◆ **WHAT IS EXPECTED**:
Retype, word for word, each line between the lines holding "[113,550,169,565] Project: ->" and "[325,846,431,861] Responsibility: ->", inclusive, and leave the rest of the data alone.

◆ **SOURCE MATERIAL**:
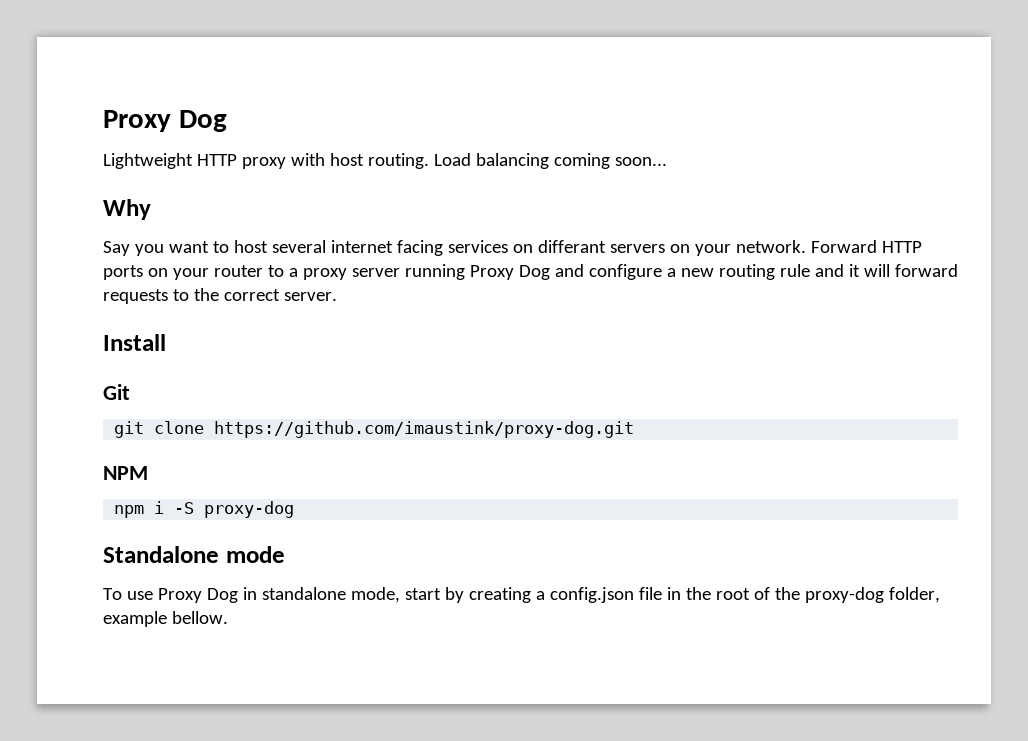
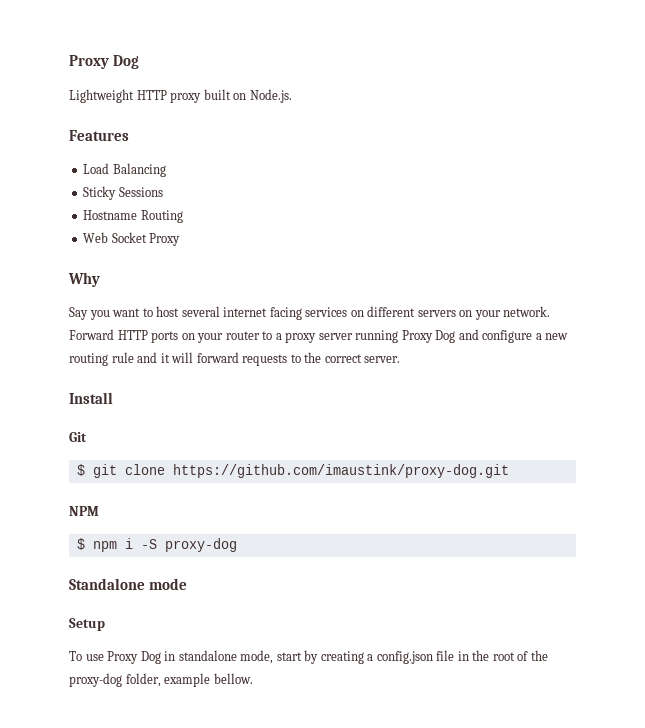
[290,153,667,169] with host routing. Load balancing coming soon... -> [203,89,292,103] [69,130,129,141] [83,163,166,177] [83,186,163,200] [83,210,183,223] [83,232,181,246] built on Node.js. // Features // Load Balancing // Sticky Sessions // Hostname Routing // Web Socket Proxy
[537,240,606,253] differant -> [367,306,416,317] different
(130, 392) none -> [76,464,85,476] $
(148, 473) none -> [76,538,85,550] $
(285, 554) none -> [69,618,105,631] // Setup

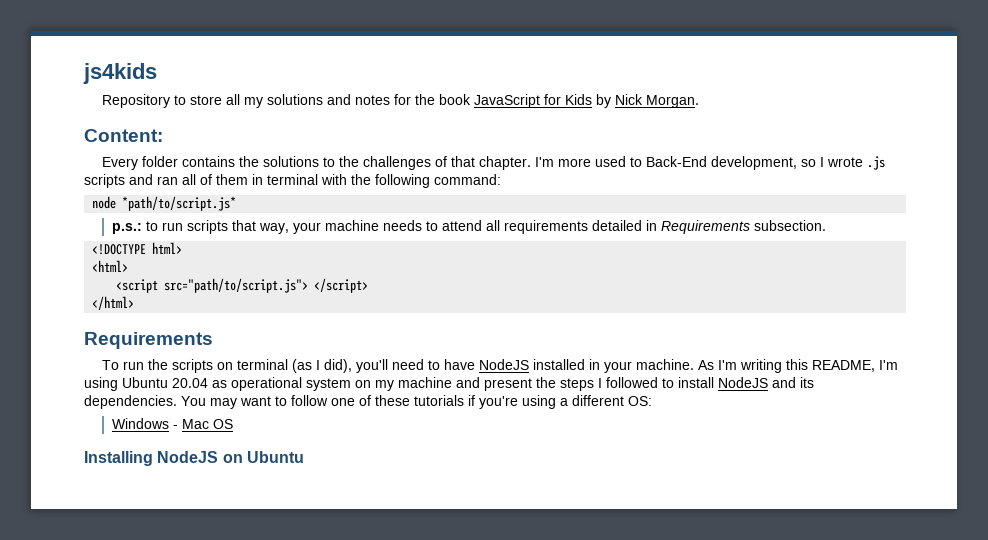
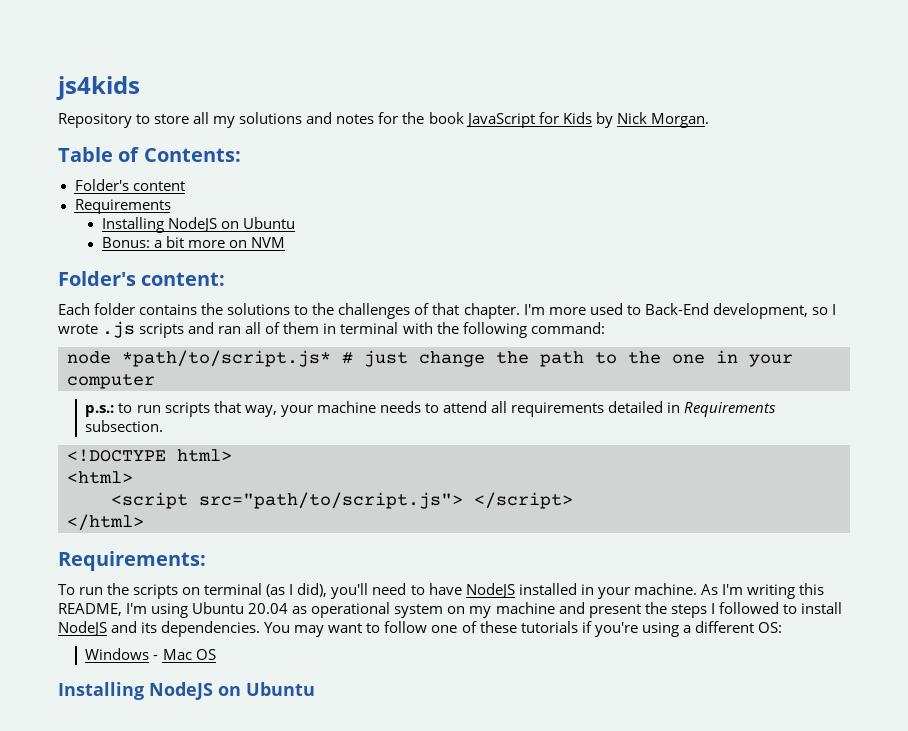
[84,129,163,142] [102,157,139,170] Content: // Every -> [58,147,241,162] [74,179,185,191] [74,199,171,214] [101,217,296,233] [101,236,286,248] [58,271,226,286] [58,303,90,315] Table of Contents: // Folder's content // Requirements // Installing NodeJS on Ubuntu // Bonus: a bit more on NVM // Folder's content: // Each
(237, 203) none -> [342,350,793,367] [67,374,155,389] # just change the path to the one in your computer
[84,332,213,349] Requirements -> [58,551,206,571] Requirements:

---

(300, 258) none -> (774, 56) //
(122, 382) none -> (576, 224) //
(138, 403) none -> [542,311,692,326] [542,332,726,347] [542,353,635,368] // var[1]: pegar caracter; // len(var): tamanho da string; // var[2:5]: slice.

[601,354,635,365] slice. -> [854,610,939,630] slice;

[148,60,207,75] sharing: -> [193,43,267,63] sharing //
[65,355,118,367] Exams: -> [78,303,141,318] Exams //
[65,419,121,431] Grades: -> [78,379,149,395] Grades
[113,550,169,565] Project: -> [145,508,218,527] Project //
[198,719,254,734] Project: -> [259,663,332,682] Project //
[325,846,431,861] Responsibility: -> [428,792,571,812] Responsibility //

* * *

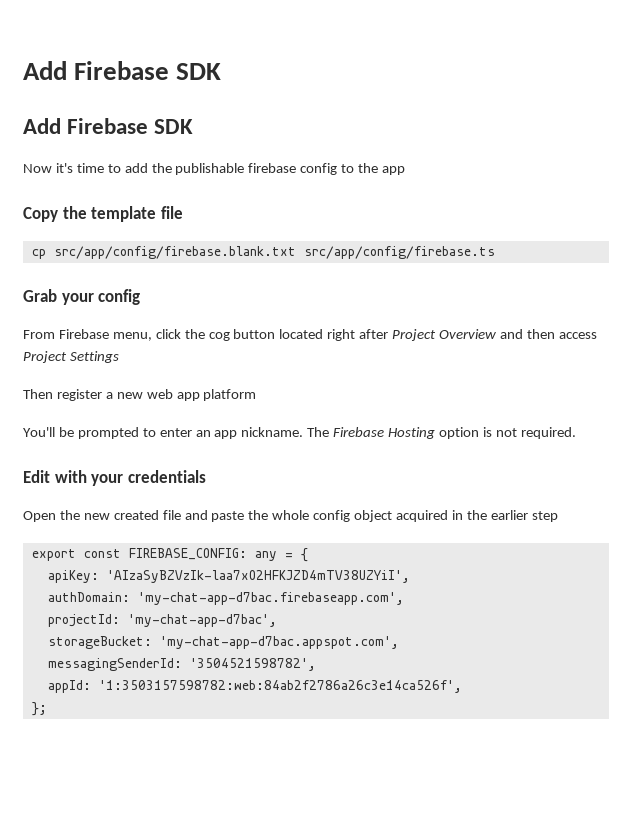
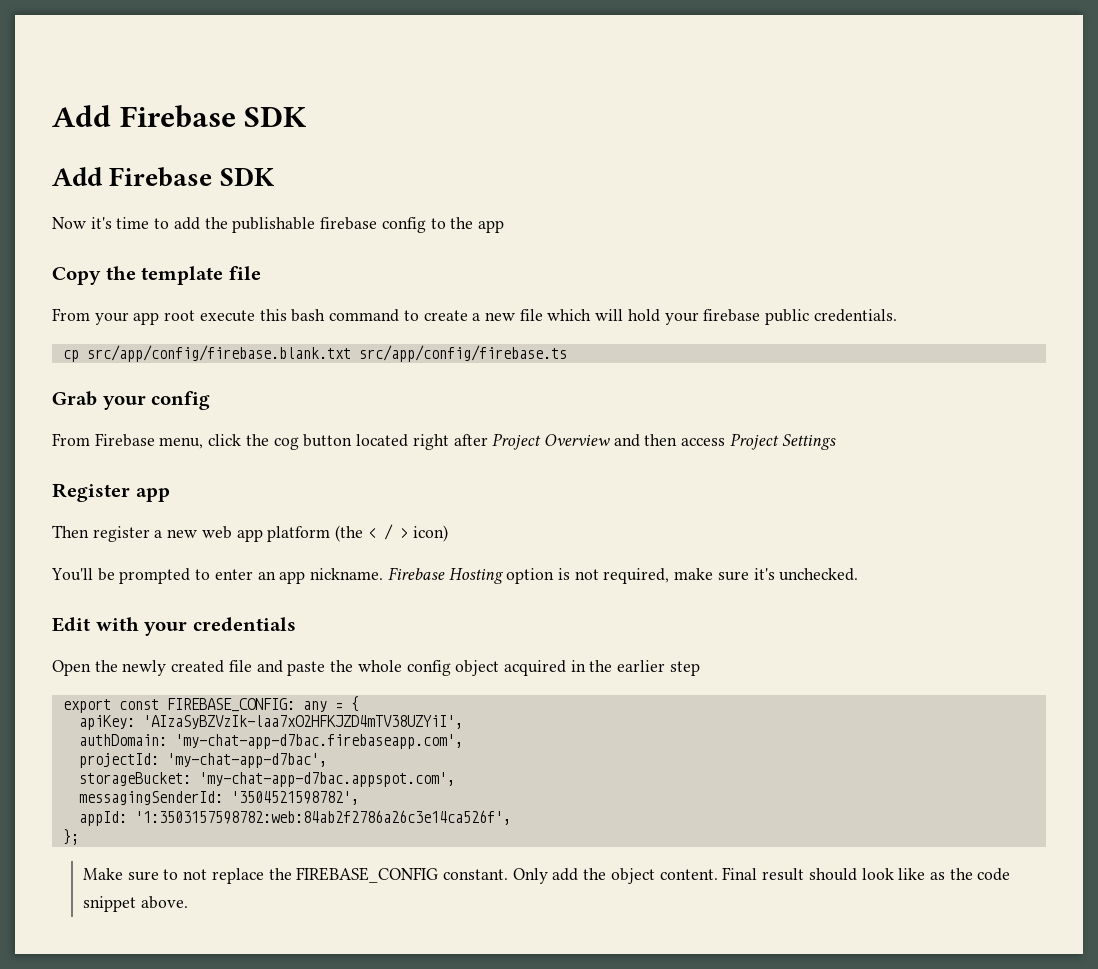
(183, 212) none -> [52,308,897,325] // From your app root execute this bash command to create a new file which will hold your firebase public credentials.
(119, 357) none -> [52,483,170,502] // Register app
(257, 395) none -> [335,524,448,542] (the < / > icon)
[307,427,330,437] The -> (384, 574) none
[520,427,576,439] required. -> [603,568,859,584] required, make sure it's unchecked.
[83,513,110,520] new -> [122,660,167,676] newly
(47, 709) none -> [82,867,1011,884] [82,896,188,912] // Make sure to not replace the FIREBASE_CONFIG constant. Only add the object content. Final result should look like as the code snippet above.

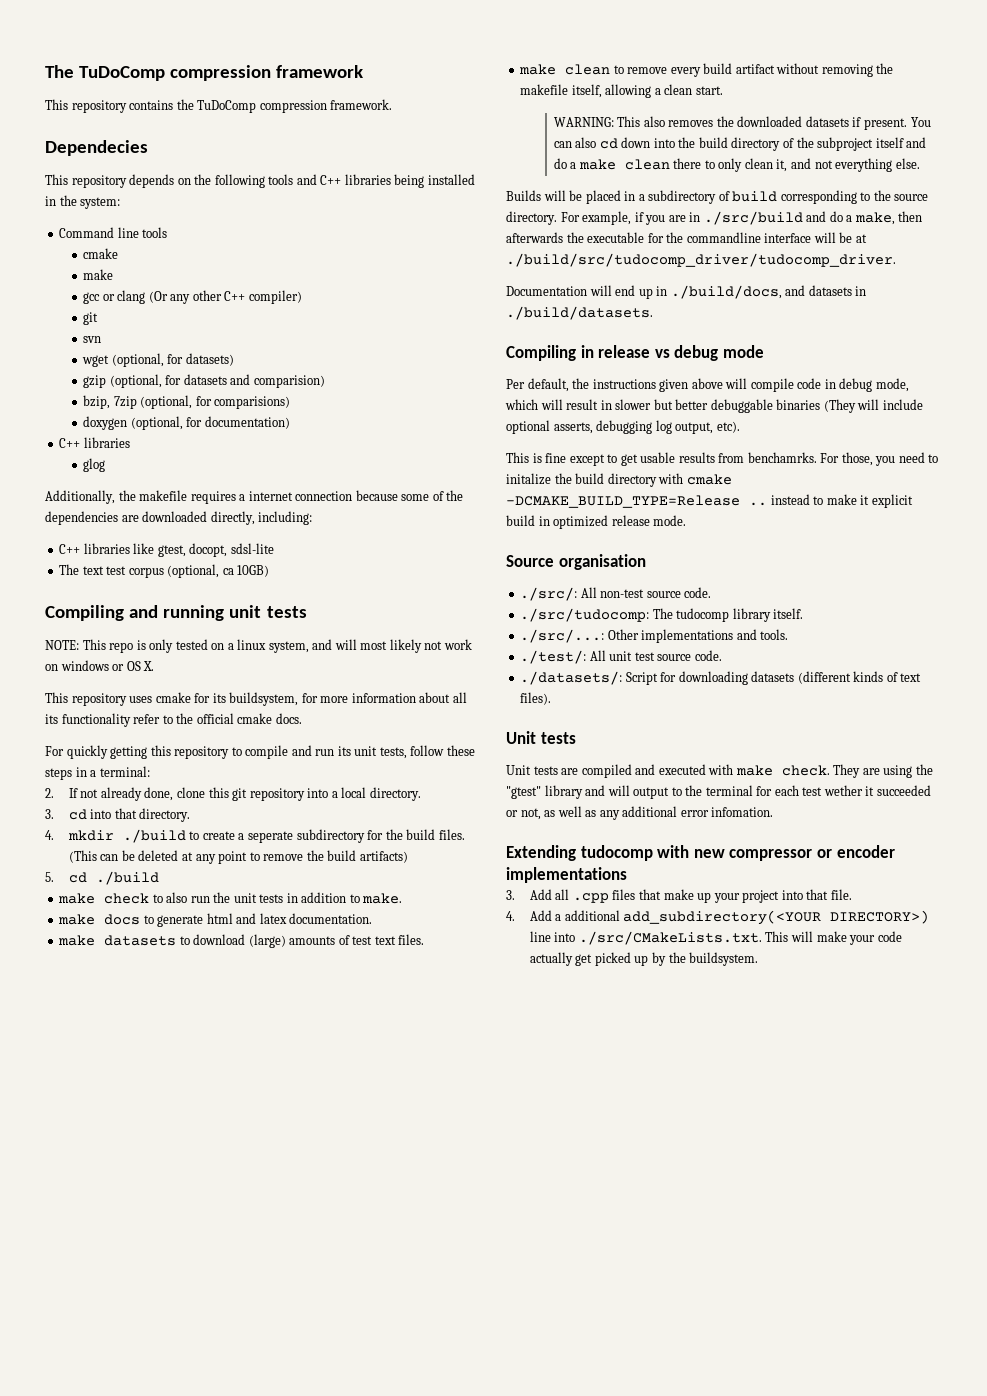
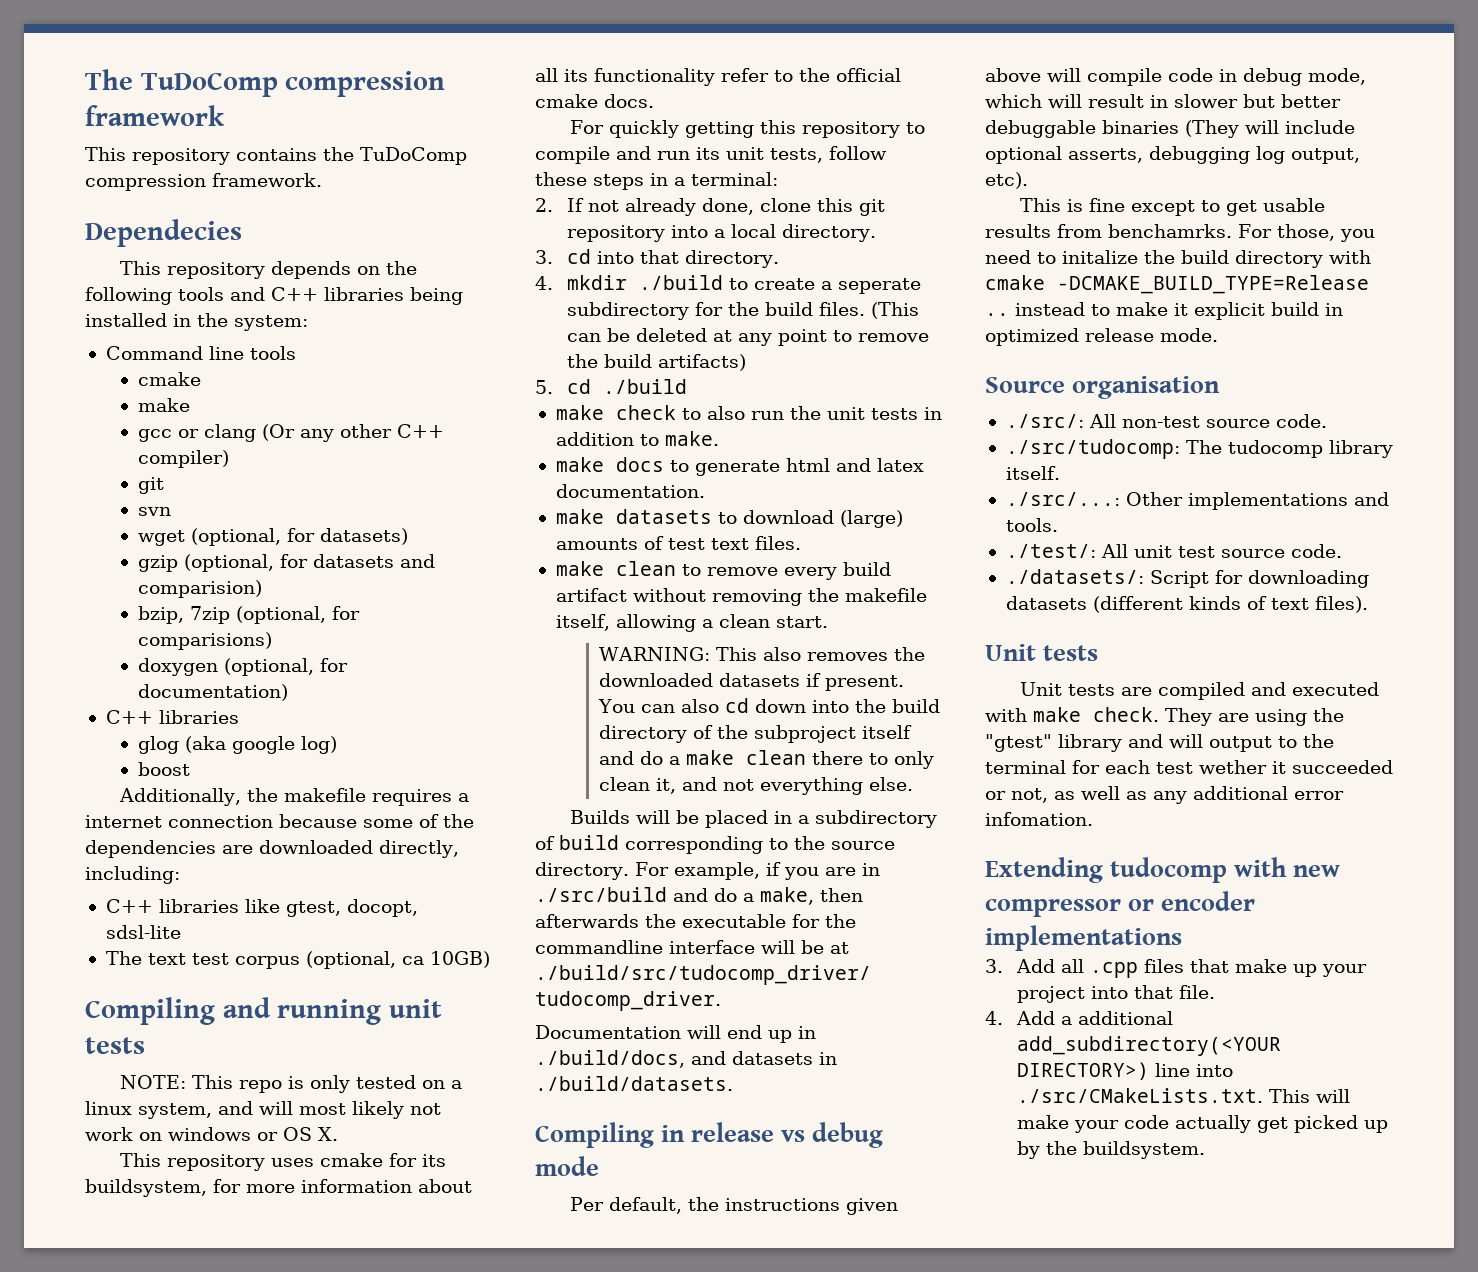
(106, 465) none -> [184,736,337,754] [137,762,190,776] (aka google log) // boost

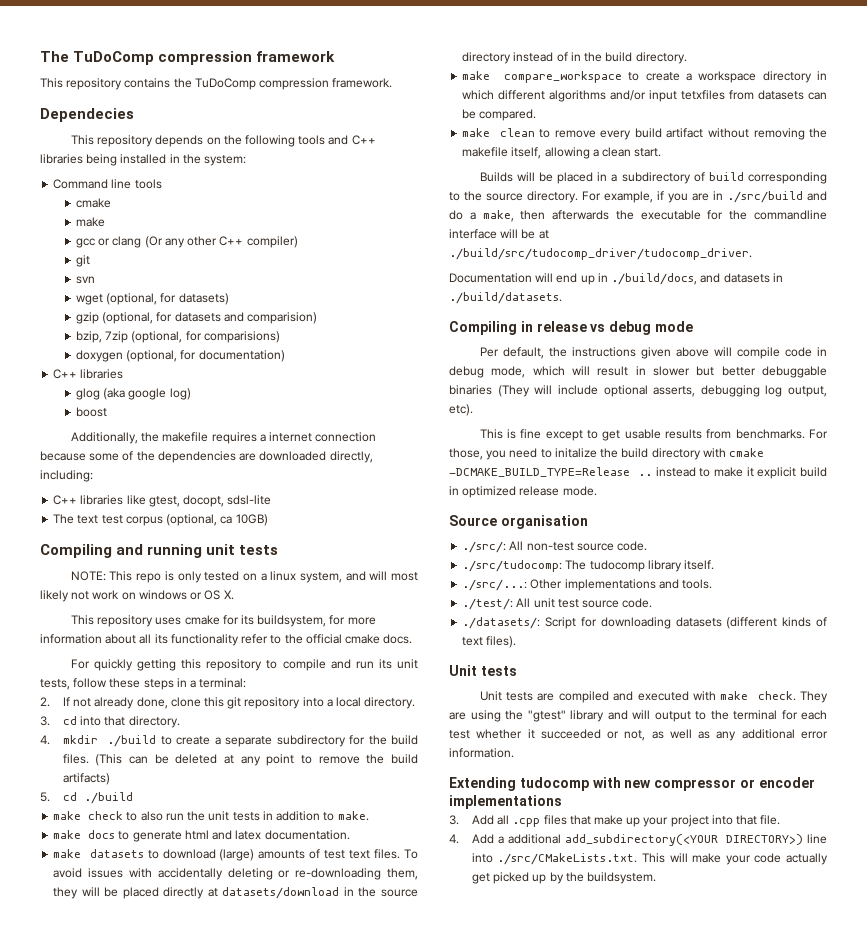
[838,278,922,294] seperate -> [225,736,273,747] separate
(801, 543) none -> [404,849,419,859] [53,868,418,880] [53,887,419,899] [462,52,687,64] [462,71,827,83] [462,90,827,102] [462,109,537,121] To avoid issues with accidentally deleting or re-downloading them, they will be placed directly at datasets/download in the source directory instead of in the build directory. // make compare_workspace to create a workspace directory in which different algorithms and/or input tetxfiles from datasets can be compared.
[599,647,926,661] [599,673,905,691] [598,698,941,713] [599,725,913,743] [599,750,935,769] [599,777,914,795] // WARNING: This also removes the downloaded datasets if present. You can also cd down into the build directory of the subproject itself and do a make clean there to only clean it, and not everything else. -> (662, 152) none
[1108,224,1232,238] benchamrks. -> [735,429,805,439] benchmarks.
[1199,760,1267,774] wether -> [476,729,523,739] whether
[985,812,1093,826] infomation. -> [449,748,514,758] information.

◆ **SOLUTION TO THIS TASK**:
[113,550,169,565] Project: -> [145,508,218,527] Project //
[198,719,254,734] Project: -> [259,663,332,682] Project //
[325,846,431,861] Responsibility: -> [428,792,571,812] Responsibility //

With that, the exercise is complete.